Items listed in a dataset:

----------------------------------------

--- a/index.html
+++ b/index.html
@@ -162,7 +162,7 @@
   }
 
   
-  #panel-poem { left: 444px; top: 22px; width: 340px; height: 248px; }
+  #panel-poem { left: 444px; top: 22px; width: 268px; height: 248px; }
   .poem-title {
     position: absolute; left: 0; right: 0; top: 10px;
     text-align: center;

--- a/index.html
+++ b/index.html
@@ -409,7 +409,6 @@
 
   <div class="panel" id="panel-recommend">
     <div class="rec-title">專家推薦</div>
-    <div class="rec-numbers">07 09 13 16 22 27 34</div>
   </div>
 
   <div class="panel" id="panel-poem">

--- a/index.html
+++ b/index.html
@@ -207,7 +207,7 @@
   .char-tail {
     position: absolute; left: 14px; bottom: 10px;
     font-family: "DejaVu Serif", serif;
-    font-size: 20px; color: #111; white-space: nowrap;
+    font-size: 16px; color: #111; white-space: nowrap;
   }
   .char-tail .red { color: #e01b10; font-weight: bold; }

----------------------------------------

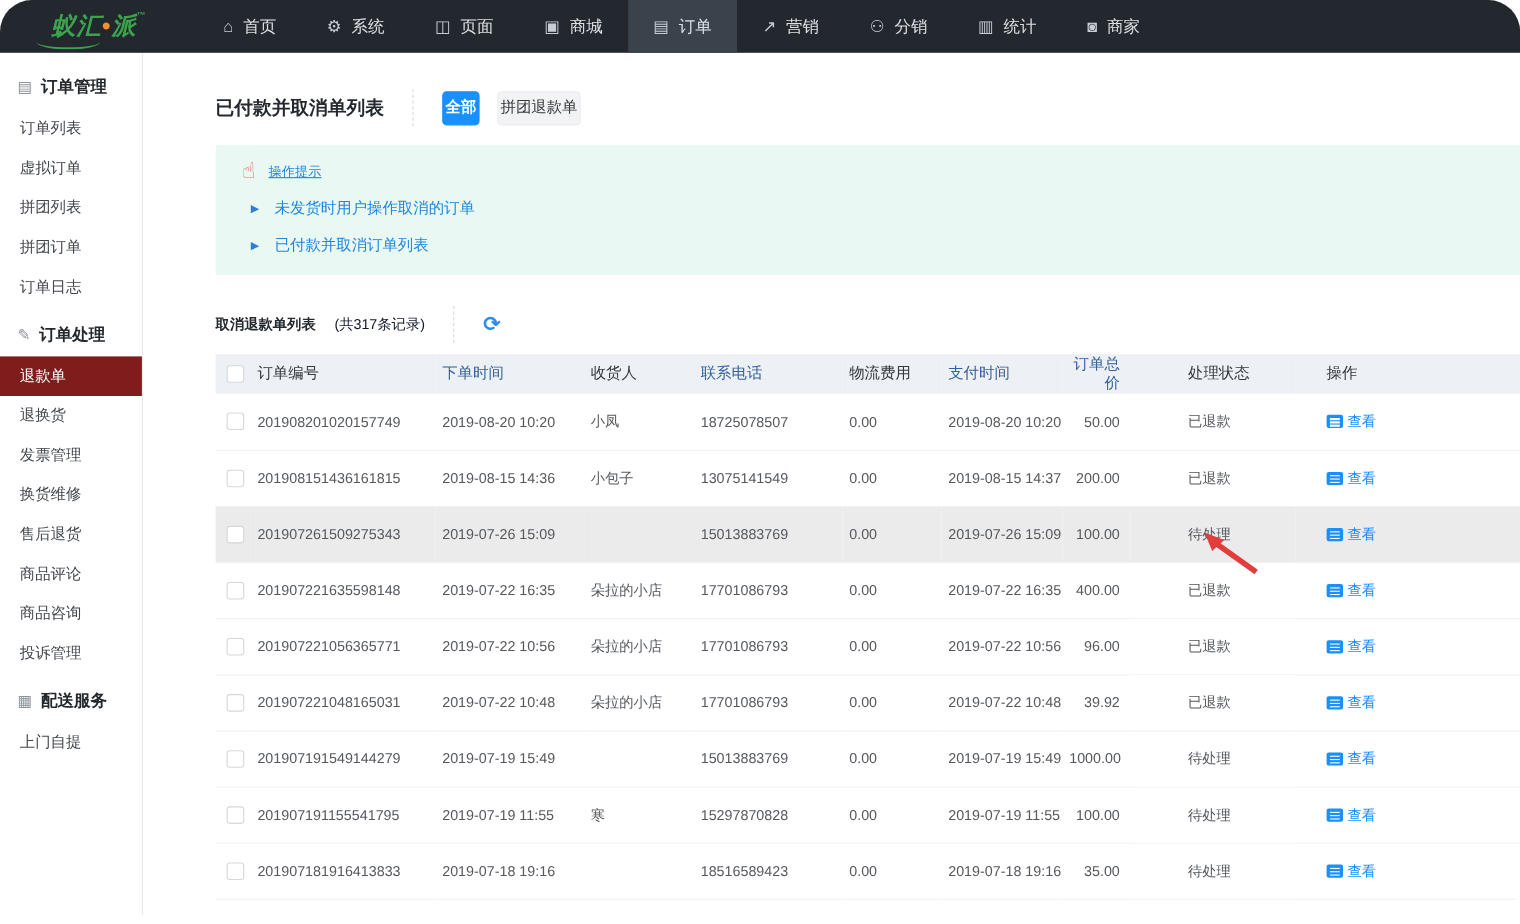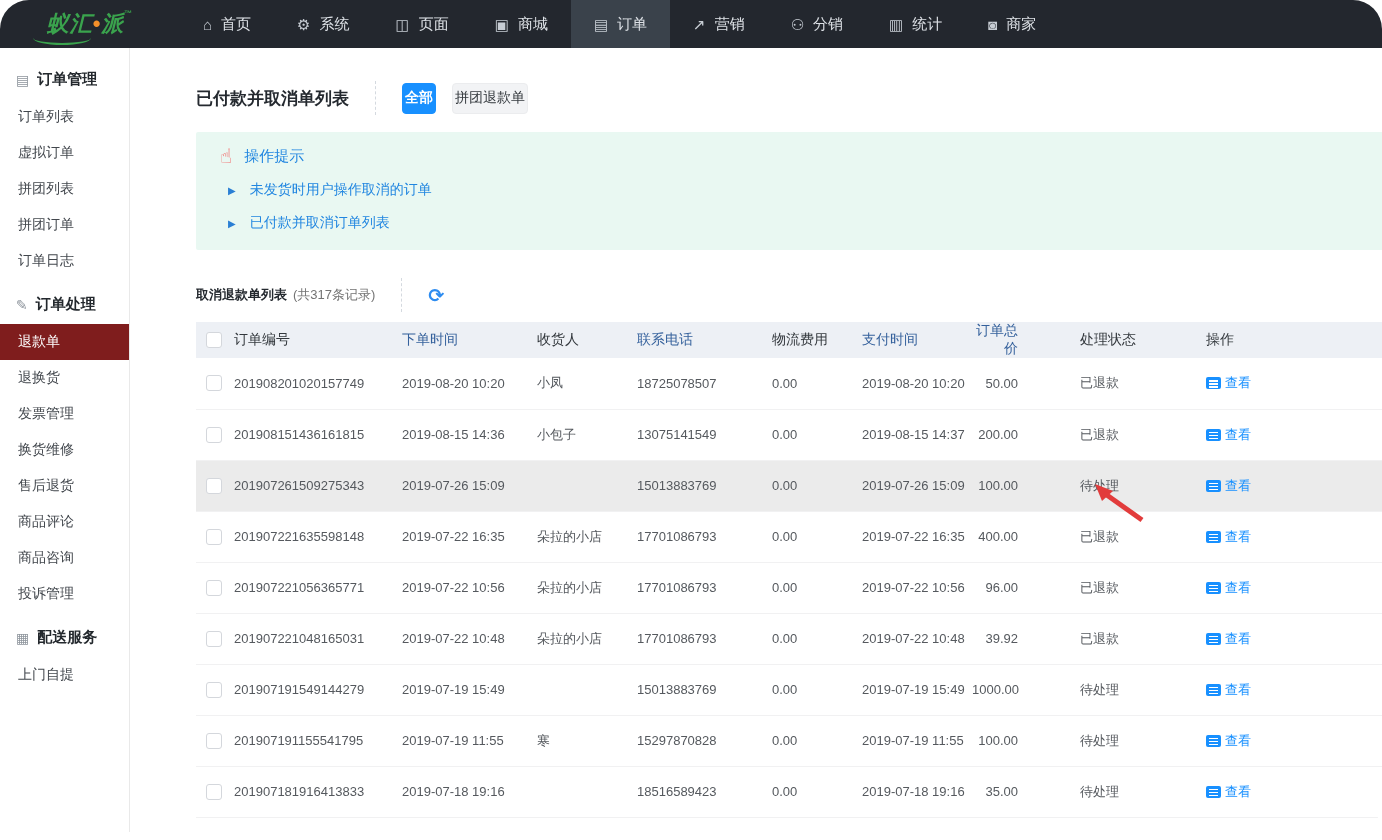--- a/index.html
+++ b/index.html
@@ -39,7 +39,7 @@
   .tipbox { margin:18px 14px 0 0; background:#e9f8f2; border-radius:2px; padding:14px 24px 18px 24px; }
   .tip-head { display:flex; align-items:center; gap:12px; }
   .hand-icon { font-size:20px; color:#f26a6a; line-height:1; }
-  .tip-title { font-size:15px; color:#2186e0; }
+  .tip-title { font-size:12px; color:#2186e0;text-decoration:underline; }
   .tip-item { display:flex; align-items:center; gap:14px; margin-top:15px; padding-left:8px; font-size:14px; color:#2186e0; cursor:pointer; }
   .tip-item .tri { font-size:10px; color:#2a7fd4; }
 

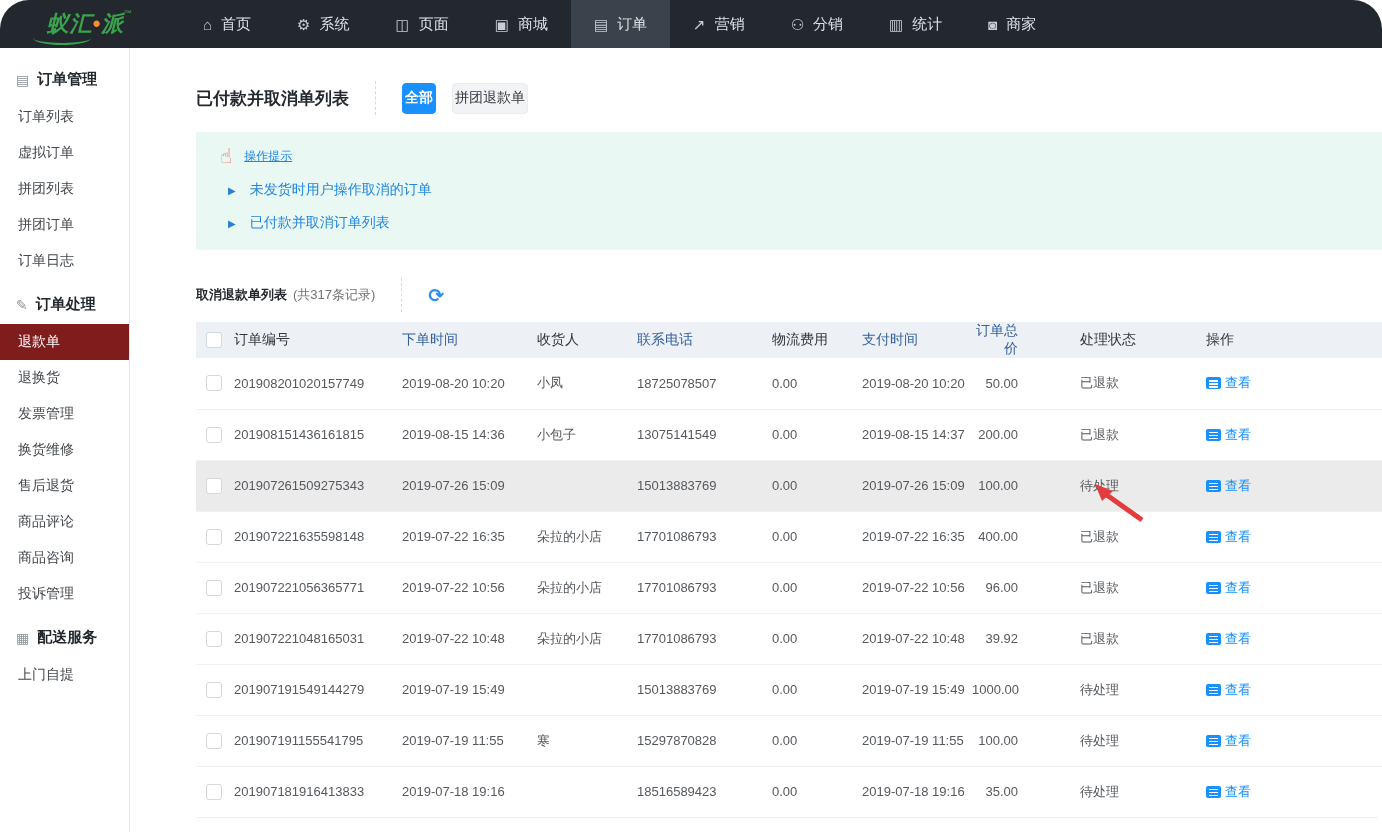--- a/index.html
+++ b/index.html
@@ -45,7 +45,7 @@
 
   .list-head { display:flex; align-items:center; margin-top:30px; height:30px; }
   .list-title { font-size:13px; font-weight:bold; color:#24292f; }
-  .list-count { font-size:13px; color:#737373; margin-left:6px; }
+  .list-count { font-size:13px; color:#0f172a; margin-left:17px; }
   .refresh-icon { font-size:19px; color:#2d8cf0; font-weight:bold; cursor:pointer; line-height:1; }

----------------------------------------

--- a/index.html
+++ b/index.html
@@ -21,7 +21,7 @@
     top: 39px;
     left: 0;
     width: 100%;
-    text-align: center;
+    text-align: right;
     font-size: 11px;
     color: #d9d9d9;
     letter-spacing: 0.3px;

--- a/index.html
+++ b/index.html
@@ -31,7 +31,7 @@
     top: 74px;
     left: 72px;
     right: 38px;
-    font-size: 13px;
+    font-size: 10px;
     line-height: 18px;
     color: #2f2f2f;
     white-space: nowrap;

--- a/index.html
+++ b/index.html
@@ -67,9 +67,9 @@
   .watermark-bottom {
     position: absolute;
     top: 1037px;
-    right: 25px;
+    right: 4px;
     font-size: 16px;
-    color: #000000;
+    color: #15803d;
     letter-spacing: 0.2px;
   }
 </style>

----------------------------------------

HOW TO COMPLETE THIS TASK:
Among the lines above, the ones holding the word "width" must be counted; only that count is to be given.

YOUR SOLUTION:
3